Мой ласковый тон возымел свое действие, хозяйка смягчилась и уже другим тоном отозвалась:

— Уже день, барышня. Придется тебе менять свою привычку вставать поздно. Чай не в родительском доме. Уже, почитай, десятый час пошел, а ты все еще дрыхнешь. Бушь у меня покудова помощницей, а далее решим, как быть с тобой. И еду отрабатывать. Я тя кормить просто так не буду. Зови меня Матреной. А как зовут-то тя, барышня?

— Эля, — прошептала я, слезая с лежанки.

— Добрэ, Эля… Странное имя… Заграничное?

Я неопределенно пожала плечами, окончательно слезла с лавки, спокойно обула свои туфли и встала во весь рост перед хозяйкой.

Матрена поморщилась, когда увидала мой наряд — мятая грязная блузка, обтягивающие джинсы, и туфли на шпильках.

— Тебя переодеть надобно, а то в исподнем ходишь, — проворчала она и исчезла за дверями.

Вернулась жена разбойника через минуту, неся в руках какое-то платье темно-серого оттенка, напоминающее мне мышиную шкурку. Она взяла меня за руку и отвела в закуток, занавешенный цветастой тряпицей и, вручив мне полотенце, кусок серого мыла, платье и белье, вышла из так называемой ванной.

Я быстро стащила с себя свои вещи и приткнула на широкую полочку, туда же отправились — кусок мыла и полотенце из неотбеленной льняной ткани. На полу стояла большая бочка, наполненная слегка теплой водой. По крайней мере, чистой, и на том спасибо. Я размотала повязку на руке и придирчиво осмотрела место ушиба, к моему огромному удивлению, опухоль прошла. Я с недоверием еще пару секунд созерцала запястье, затем облокотившись обеими руками о бадью, посмотрела на свое лицо без единого синяка или припухлости, отражавшееся в воде. Долго и придирчиво искала признаки того, что во мне изменилось, но черты лица были теми же — большие серые глаза на бледном лице, разлет бровей с красивым изломом, длинные чуть ниже лопаток волосы золотисто-русого цвета и яркие губы, с немного вздернутой в надменном изгибе, верхней губой. Еще пару секунд, я продолжала созерцать себя и, поколебавшись, окунула руки в воду и принялась умываться.
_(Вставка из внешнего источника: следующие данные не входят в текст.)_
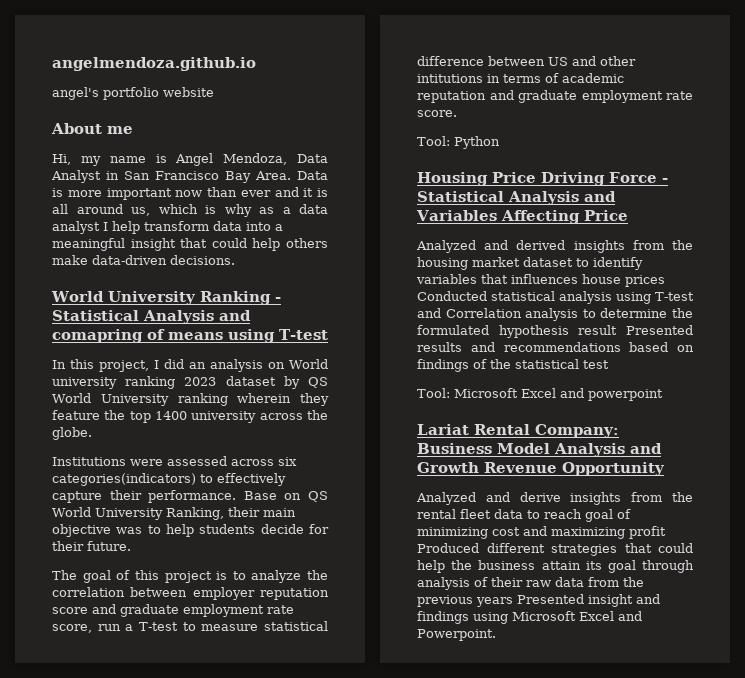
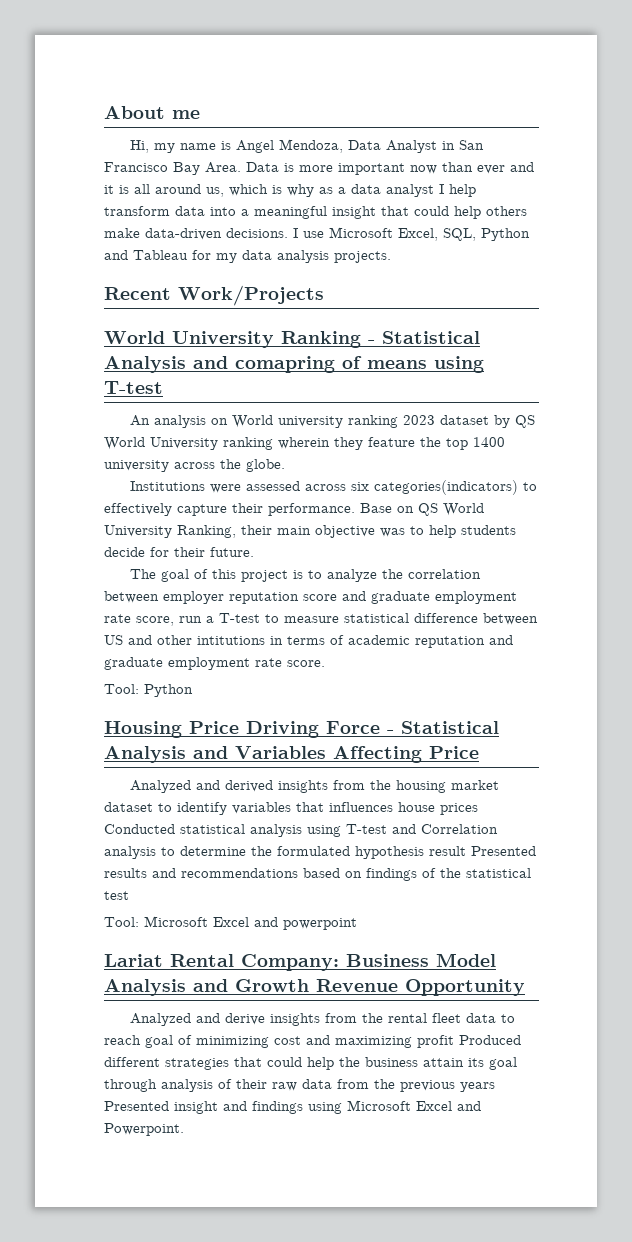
[52,57,256,71] [52,87,214,100] angelmendoza.github.io // angel's portfolio website // -> (104, 112) none
(235, 260) none -> [293,227,530,241] [104,250,391,263] [104,285,324,306] I use Microsoft Excel, SQL, Python and Tableau for my data analysis projects. // Recent Work/Projects
[52,359,206,372] In this project, I did an -> [130,415,151,426] An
Подавляя природную брезгливость, я намылилась, как смогла, серым мылом, попутно вспоминая свою уютную уложенную розовато-белым кафелем ванную, душевую кабинку и белоснежную овальную ванну, а также такие недоступные в данный момент — ароматный гель для душа и шампунь. Мои волосы потемнели от пыли и имели неряшливый сероватый оттенок, и поэтому мне пришлось тоже их мыть с мылом.

Когда я насухо вытерлась полотенцем и с содроганием в душе натянула на себя белье — ужасного вида панталоны до колен с оборками, длинную рубашку желтого оттенка на широких уродливых бретелях, но, по крайней мере, вся одежда и белье были чистыми. Платье было вообще отвратительным из сероватого грубого материала с широким подолом до пола, со шнуровкой на жестком лифе впереди, пышными рукавами фонариками и воротником-стоечкой. Поморщившись, я со вздохом затянула шнуровку, одернула топорщащуюся юбку и, увязав свою одежду вместе с туфлями в подобие узла, вышла из-за перегородки. В платье с чужого плеча мне было ужасно некомфортно, отбивая желание, даже представить себе как я выглядела. Матрена велела мне заплести волосы в косу и, протянув, деревянный гребень и ядовито-синюю ленту для волос, двинулась к полкам с разнообразной утварью. Я вновь вернулась за ширму, тщательно вытерла волосы полотенцем, затем осторожно расчесала их и практически еще мокрыми, заплела косу, вплетая в нее ленту.